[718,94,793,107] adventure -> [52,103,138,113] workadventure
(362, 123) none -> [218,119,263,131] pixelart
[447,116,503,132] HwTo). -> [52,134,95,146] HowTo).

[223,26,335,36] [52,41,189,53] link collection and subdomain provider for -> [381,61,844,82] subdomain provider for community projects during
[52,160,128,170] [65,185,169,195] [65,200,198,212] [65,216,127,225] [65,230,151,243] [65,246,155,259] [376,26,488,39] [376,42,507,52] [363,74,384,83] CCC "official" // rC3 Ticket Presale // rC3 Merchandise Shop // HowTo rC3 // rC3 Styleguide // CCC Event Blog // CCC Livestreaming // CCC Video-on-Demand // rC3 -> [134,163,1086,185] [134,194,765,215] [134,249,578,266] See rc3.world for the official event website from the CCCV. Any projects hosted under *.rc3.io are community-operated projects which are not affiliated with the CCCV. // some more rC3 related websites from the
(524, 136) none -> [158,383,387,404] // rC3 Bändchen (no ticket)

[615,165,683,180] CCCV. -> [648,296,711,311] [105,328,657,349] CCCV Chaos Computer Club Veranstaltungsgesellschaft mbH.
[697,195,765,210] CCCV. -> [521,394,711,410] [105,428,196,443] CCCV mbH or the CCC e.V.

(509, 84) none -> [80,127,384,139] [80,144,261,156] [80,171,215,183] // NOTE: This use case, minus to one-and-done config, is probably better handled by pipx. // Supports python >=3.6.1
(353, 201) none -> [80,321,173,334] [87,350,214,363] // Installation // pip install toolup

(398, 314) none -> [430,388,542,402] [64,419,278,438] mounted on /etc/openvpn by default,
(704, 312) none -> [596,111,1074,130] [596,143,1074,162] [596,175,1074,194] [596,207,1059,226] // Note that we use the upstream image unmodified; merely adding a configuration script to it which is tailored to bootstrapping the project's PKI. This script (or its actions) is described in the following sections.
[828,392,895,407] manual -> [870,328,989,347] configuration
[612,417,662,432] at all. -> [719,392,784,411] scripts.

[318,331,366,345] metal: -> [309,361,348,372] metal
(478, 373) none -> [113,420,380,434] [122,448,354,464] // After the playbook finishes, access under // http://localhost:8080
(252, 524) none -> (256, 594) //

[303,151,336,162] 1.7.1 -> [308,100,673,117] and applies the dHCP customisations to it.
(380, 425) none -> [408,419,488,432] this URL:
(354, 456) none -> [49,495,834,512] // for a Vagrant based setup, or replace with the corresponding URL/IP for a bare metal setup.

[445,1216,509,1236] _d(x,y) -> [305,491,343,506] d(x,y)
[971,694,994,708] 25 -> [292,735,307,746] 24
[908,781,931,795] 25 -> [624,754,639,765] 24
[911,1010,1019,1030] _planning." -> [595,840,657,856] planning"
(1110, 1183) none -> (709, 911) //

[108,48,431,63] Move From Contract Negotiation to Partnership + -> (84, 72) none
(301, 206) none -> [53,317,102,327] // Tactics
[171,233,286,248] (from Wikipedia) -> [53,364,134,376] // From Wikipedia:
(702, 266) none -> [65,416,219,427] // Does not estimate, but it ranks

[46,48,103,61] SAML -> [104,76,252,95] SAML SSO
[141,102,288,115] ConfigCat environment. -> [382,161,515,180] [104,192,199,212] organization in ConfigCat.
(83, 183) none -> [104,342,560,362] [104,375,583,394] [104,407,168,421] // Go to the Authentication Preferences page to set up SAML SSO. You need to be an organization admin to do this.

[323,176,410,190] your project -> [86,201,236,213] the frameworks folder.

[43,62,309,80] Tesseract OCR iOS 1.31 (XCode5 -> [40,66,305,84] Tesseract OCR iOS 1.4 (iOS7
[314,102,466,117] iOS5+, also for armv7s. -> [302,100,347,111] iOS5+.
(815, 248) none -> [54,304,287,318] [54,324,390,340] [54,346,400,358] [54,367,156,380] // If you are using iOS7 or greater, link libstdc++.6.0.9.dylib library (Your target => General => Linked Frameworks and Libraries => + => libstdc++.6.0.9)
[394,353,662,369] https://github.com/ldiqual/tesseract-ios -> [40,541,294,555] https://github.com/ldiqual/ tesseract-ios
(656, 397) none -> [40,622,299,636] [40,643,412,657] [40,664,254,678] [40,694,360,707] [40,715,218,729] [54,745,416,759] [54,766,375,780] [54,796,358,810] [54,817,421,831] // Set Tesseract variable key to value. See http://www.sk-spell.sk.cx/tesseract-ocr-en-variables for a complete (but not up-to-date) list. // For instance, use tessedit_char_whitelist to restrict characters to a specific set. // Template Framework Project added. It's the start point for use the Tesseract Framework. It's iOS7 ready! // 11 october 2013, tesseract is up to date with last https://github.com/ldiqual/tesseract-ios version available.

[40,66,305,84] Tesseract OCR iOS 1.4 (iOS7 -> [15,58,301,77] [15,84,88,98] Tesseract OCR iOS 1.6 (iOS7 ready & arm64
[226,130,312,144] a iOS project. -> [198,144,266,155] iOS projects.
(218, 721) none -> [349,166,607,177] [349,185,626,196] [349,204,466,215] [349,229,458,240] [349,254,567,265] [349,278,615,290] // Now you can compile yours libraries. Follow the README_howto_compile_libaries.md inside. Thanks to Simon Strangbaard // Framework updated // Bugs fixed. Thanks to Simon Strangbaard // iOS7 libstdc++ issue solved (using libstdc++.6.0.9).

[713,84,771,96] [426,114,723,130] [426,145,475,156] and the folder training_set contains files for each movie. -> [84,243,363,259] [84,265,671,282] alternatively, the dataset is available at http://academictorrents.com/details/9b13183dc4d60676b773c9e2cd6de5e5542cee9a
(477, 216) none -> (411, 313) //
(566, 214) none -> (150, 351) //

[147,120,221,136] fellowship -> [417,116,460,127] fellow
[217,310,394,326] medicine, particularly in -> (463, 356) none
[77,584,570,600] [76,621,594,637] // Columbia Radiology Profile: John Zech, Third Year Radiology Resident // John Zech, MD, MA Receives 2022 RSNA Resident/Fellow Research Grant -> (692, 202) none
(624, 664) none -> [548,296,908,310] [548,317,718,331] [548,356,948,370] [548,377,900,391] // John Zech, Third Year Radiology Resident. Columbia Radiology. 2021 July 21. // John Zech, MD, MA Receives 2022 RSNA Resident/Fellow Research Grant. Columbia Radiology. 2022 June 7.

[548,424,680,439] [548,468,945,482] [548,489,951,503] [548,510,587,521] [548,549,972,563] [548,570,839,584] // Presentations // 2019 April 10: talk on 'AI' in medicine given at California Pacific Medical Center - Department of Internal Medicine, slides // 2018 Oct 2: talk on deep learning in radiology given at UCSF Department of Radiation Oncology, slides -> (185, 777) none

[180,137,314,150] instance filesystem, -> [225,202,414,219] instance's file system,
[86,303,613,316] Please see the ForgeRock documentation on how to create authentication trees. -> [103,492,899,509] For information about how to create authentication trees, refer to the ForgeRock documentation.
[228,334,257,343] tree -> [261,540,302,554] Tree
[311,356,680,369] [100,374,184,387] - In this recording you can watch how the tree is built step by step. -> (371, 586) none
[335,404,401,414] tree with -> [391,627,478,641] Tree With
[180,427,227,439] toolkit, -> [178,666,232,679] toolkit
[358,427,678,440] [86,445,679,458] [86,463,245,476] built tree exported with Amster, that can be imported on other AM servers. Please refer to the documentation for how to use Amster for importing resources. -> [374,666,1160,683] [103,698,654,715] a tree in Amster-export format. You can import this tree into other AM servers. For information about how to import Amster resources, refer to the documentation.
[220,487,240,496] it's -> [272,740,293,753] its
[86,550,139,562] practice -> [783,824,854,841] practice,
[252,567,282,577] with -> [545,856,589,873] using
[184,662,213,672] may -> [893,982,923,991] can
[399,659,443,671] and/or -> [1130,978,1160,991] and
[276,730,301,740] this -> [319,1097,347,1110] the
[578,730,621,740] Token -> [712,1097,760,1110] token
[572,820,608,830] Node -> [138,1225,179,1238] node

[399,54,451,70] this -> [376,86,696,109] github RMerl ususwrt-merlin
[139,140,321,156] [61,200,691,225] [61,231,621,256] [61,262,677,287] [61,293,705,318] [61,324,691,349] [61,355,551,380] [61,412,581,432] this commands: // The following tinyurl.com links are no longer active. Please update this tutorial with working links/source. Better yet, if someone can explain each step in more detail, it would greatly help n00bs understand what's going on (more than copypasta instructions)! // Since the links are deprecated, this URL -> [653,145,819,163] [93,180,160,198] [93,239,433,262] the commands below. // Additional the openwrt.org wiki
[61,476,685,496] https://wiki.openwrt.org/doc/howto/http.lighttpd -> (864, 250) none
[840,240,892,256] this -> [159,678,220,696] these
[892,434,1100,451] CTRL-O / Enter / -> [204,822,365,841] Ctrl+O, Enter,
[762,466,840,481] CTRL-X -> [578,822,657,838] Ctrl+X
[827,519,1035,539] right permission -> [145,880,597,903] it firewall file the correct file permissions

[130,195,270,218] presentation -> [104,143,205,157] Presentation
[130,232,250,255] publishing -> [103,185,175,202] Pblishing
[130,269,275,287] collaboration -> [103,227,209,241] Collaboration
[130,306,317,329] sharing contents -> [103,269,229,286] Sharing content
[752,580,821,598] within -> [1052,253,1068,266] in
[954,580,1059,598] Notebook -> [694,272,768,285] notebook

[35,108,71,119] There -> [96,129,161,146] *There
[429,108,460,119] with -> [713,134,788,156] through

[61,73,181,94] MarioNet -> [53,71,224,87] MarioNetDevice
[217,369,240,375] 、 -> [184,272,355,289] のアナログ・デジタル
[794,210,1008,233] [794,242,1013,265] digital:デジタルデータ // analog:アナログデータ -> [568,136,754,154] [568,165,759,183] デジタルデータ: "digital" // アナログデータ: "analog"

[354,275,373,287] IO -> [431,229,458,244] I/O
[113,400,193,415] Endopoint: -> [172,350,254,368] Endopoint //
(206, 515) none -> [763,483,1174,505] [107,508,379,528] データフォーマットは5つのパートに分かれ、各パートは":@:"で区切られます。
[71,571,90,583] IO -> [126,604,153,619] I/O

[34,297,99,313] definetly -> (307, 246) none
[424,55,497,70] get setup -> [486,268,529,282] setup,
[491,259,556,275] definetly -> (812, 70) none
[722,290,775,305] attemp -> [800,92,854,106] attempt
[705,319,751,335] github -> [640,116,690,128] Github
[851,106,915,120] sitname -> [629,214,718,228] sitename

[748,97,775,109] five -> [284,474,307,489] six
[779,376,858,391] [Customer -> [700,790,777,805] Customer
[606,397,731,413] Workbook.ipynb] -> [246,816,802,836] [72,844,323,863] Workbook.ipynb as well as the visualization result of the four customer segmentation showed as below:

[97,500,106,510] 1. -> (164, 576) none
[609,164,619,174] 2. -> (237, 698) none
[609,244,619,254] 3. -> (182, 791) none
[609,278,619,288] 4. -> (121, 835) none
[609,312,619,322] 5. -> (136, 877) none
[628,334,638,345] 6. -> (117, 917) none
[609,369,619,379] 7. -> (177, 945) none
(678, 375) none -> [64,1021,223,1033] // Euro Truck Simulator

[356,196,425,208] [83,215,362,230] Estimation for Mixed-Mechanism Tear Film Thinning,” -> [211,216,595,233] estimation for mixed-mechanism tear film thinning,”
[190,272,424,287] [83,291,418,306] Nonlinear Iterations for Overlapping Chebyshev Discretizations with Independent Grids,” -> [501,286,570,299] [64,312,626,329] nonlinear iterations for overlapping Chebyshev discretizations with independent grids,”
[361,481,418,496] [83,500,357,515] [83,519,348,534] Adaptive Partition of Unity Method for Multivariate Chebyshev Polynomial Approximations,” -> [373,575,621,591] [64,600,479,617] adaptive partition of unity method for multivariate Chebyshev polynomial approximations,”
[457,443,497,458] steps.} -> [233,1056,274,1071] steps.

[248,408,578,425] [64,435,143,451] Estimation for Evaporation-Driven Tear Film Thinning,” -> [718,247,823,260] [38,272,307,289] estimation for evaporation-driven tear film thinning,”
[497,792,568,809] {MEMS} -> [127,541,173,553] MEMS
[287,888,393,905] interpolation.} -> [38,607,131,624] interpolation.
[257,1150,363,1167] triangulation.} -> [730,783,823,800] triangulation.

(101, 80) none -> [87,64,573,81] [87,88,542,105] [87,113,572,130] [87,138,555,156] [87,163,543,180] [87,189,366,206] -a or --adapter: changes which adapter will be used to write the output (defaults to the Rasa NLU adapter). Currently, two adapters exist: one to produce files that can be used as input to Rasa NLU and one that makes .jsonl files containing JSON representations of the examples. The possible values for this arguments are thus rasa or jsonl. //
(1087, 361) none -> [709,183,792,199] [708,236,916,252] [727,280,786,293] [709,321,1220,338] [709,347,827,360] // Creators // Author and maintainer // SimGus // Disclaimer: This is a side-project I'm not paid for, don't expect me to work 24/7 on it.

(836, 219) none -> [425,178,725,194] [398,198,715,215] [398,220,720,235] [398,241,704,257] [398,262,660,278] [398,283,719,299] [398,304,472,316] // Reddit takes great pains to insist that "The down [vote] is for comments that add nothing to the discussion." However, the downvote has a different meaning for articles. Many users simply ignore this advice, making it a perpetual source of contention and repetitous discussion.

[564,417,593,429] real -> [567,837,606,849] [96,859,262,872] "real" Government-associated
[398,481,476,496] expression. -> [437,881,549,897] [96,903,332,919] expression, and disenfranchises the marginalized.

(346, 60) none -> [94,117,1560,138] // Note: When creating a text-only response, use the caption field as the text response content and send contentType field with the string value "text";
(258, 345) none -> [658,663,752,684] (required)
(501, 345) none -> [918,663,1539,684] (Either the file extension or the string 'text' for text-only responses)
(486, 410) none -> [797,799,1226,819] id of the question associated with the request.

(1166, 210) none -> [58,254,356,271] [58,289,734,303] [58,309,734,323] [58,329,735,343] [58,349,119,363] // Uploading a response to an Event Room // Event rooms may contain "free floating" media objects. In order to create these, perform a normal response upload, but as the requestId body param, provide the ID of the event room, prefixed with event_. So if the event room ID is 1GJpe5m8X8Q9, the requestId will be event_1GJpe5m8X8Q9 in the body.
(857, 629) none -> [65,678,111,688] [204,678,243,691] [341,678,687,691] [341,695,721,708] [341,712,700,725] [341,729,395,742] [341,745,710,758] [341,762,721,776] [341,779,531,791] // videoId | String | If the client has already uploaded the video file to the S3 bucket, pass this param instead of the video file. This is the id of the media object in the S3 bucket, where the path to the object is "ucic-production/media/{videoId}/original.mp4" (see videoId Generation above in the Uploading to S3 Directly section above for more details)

....................

* **WHAT TO PRODUCE**
Which lines above contain the word "metal"? Copy each of them.

* **WRITTEN RESPONSE**
[318,331,366,345] metal: -> [309,361,348,372] metal
(354, 456) none -> [49,495,834,512] // for a Vagrant based setup, or replace with the corresponding URL/IP for a bare metal setup.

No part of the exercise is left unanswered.